Project Almanac centers on David (Jonny Weston), a kid who finds his late father’s unfulfilled plans to build a time machine and takes it upon himself to put the thing together. However, he can’t do it alone and that’s where Sam Lerner and Ginny Gardner come in. Quinn (Lerner) may be a little crazy and reckless, but he’s one of David’s best friends and key to successfully assembling the time machine, and it’s David’s little sister Christina’s (Gardner) job to film the whole process.
While in Atlanta, Georgia visiting the Project Almanac set, Lerner and Gardner took a break from filming the music festival scene to talk to the group of visiting journalists about their characters, shooting a found footage movie and more. Hit the jump to check it all out. Project Almanac will make its way into theaters on January 30th.

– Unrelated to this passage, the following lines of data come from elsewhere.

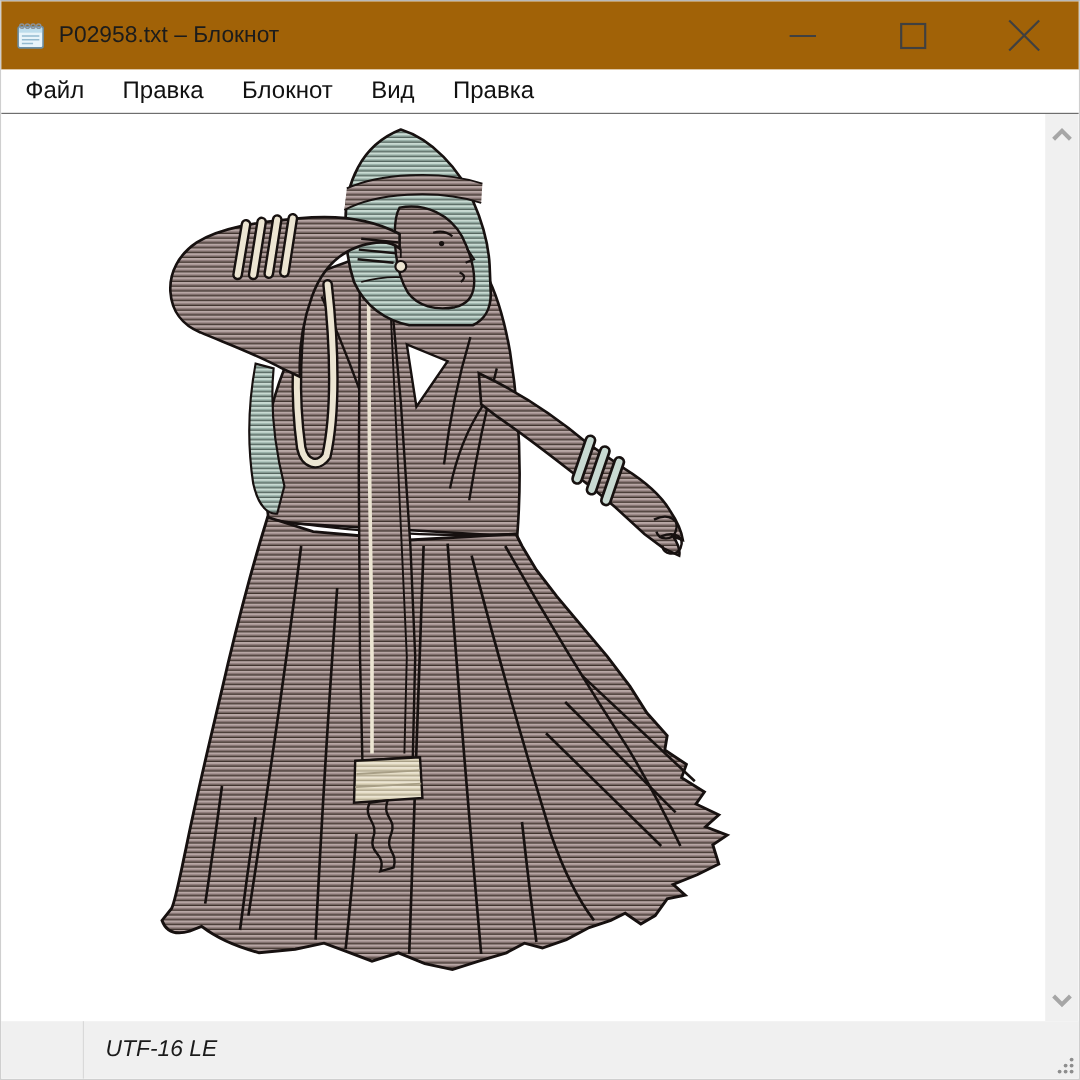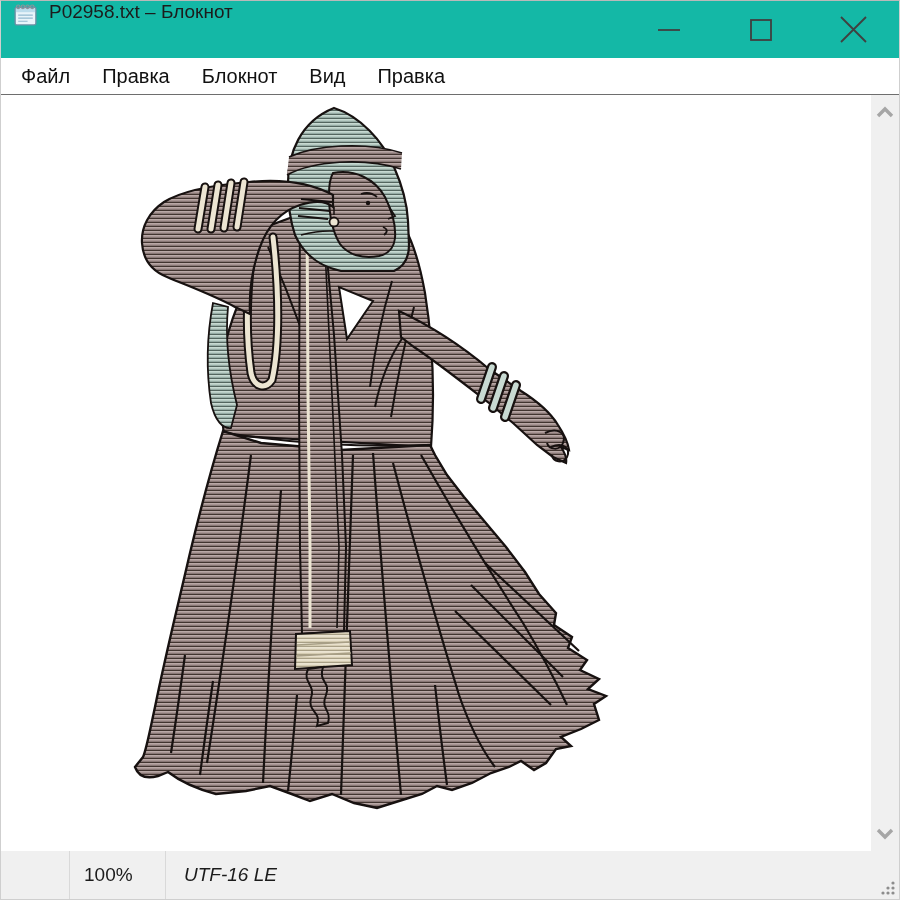--- a/index.html
+++ b/index.html
@@ -5,21 +5,21 @@
   :root{
     --stripe-light:#b9a8a6; --stripe-mid:#93807f; --stripe-dark:#41342f;
     --scarf-light:#c8dad2; --scarf-mid:#9fb6ae; --scarf-dark:#54665f;
     --cream-light:#ece5d2; --cream-mid:#d8cfb4; --cream-dark:#a89f86;
     --outline:#171110;
   }
   *{margin:0;padding:0;box-sizing:border-box;}
   html,body{width:900px;height:900px;background:#fff;font-family:"Liberation Sans",sans-serif;}
   .window{width:900px;height:900px;border:1px solid #cfcfcf;border-top-color:#b9b9b9;display:flex;flex-direction:column;background:#fff;overflow:hidden;}
   
-  .titlebar{height:57px;display:flex;align-items:flex-start;padding-left:11px;background:#14b8a6;flex:0 0 auto;}
+  .titlebar{height:57px;display:flex;align-items:center;padding-left:11px;background:#a16207;flex:0 0 auto;}
   .app-icon{width:27px;height:27px;flex:0 0 auto;}
   .title-text{margin-left:10px;font-size:19px;color:#1c1c1c;white-space:nowrap;}
   .controls{margin-left:auto;display:flex;height:100%;}
   .ctrl{width:92px;height:100%;border:none;background:transparent;display:flex;align-items:center;justify-content:center;cursor:default;}
   
   .menubar{height:36px;display:flex;align-items:center;padding-left:10px;background:#ffffff;flex:0 0 auto;gap:12px;}
   .menu-item{font-size:20px;color:#111;padding:3px 10px;white-space:nowrap;}
   
   .content{position:relative;flex:1 1 auto;background:#ffffff;border-top:1px solid #6e6e6e;overflow:hidden;}
   .artwork{position:absolute;left:0;top:0;}
@@ -217,23 +217,20 @@
       <div class="sb-btn">
         <svg width="18" height="12" viewBox="0 0 18 12">
             <path d="M2 2 L9 9 L16 2" fill="none" stroke="#a6a6a6" stroke-width="3.4"></path>
           </svg>
       </div>
     </div>
   </div>
 
   <div class="statusbar">
     <div class="cell c1"></div>
-    <div class="cell c3">
-        <span>100%</span>
-      </div>
     <div class="cell c5">
         <span>UTF-16 LE</span>
       </div>
     <svg class="grip" width="18" height="18" viewBox="0 0 18 18">
       <g fill="#8d8d8d">
         <circle cx="15" cy="15" r="1.6"></circle>
           <circle cx="15" cy="10" r="1.6"></circle>
           <circle cx="15" cy="5" r="1.6"></circle>
         <circle cx="10" cy="15" r="1.6"></circle>
           <circle cx="10" cy="10" r="1.6"></circle>

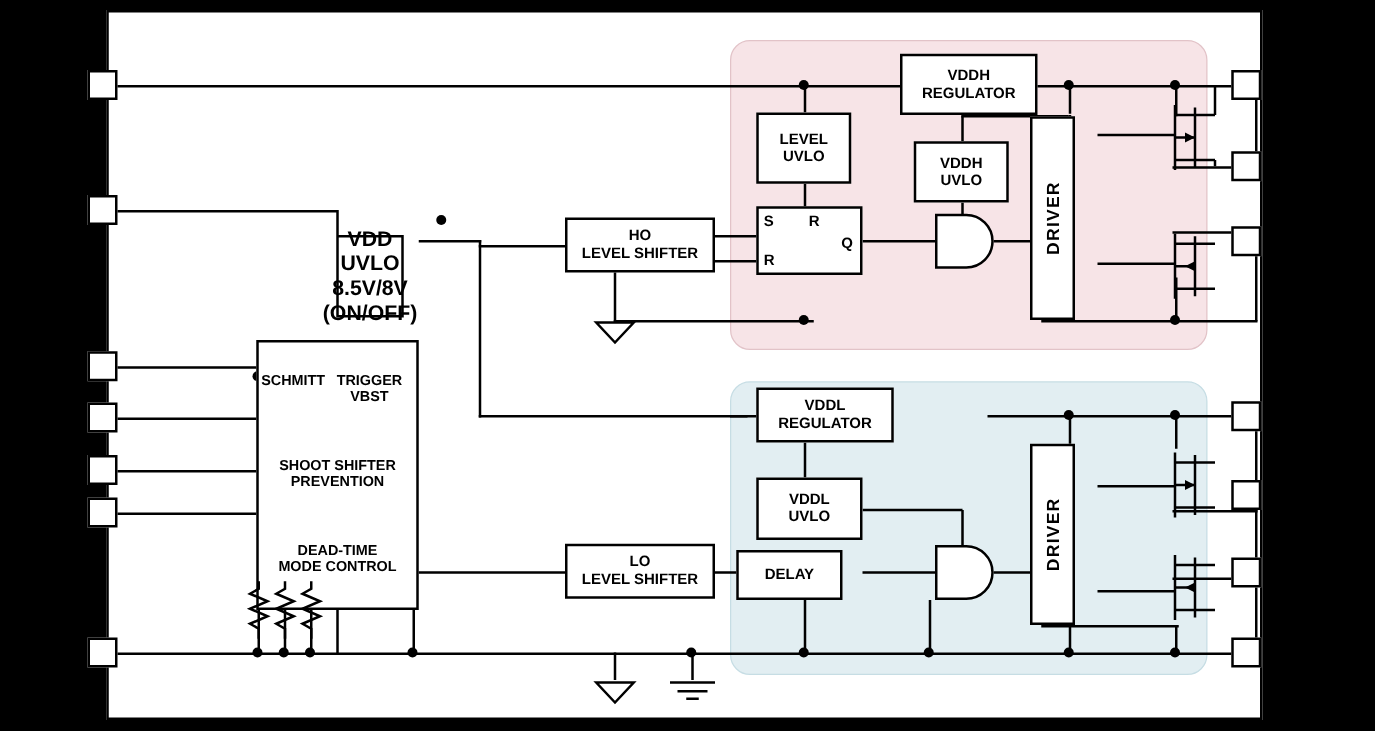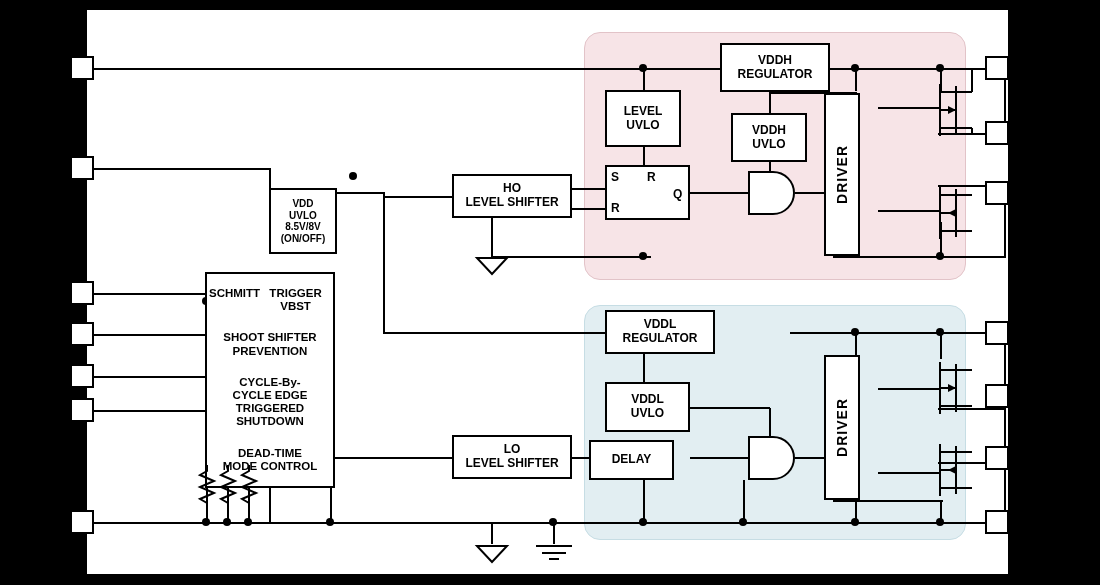--- a/index.html
+++ b/index.html
@@ -153,41 +153,35 @@
     <div class="dot" style="left:652px;top:508px;"></div>
     <div class="dot" style="left:933px;top:318px;"></div>
     <div class="dot" style="left:933px;top:508px;"></div>
 
     <div class="wire wv" style="left:656px;top:470px;height:43px;"></div>
     <div class="wire wv" style="left:917px;top:322px;height:190px;"></div>
     <div class="wire wv" style="left:917px;top:58px;height:65px;"></div>
     <div class="wire wv" style="left:917px;top:175px;height:72px;"></div>
     <div class="wire wh" style="left:851px;top:246px;width:68px;"></div>
 
-    <div class="blk" style="left:182px;top:178px;width:68px;height:66px;flex-direction:column;font-size:10px;">
+    <div class="blk" style="left:182px;top:178px;width:54px;height:66px;flex-direction:column;font-size:17px;">
       <span>VDD</span>
       <span>UVLO</span>
       <span>8.5V/8V</span>
       <span>(ON/OFF)</span>
     </div>
 
     <div class="blk" style="left:118px;top:262px;width:130px;height:216px;flex-direction:column;justify-content:space-around;padding:4px 2px;font-size:11.5px;">
       <div style="display:flex;flex-direction:row;">
         <span>SCHMITT</span>
         <span>TRIGGER VBST</span>
       </div>
       <div style="display:flex;flex-direction:column;">
         <span>SHOOT SHIFTER</span>
         <span>PREVENTION</span>
-      </div>
-      <div style="display:flex;flex-direction:column;">
-        <span>CYCLE-By-</span>
-        <span>CYCLE EDGE</span>
-        <span>TRIGGERED</span>
-        <span>SHUTDOWN</span>
       </div>
       <div style="display:flex;flex-direction:column;">
         <span>DEAD-TIME</span>
         <span>MODE CONTROL</span>
       </div>
     </div>
 
     <div class="blk" style="left:365px;top:164px;width:120px;height:44px;flex-direction:column;">
       <span>HO</span>
       <span>LEVEL SHIFTER</span>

SAM LERNER: It was a long, long time ago. For me it was like seven months ago.
GINNY GARDNER: Yeah, I read it for the first time six months ago.
LERNER: The casting process took forever because the movie kept getting pushed back. No, but we all were like obsessed with it and I was like, ‘This role is freaking perfect for me,’ and I definitely wanted to be a part of it a while back.
GARDNER: Yeah, I’ve wanted to be a part of it since day one. The first time I read the script I got so excited by it and thought the whole found footage thing was such a cool, exciting idea that isn’t done a lot and then if we could do it well, it would be a really, really fun movie.
Are you guys a fan of some of the movies that this film is referencing as far as either time travel or found footage movies, like Chronicle or Back to the Future?
LERNER: Oh, Absolutely!
GARDNER: Chronicle was really fun.
LERNER: Chronicle was cool, yeah. Yeah, we’ve seen Chronicle and a lot of people are comparing it to Back to the Future, Part 2 I think.
GARDNER: Our generation’s Back to the Future.
LERNER: I read articles online that’s like, ‘This is dumb, it’s like Back to the Future.’
GARDNER: I think it’s better than Back to the Future.
LERNER: But yeah, Cloverfield and Chronicle, and End of Watch kind of had some found footage.
GARDNER: Yeah, that was a great movie.
LERNER: So I feel like I’ve seen a good amount of found footage and it’s just so different.
LERNER: It’s super different.
GARDNER: The eye-line is really hard.
LERNER: Yeah, eye-lines are hard because when you’re talking to someone, you don’t – it’s weird because you can break the fourth wall, you can talk to the camera because it’s like you want to save it for later, so you’re like, ‘Dude, blah, blah, blah,’ because you know your friend will watch this tape when he plays it back. That’s definitely really weird. And there’s no close-ups and wide shots and medium shots …
GARDNER: It’s all just one shot.
LERNER: Everything is pretty much one angle, so that was definitely weird. And also in terms of acting, it’s like, we were all talking about it when we first got here, we were like, ‘Holy sh*it, we have to be really freaking natural,’ because, especially if it’s found footage, it’s like, if it seems Disney at all it’s going to be freaking ridiculous.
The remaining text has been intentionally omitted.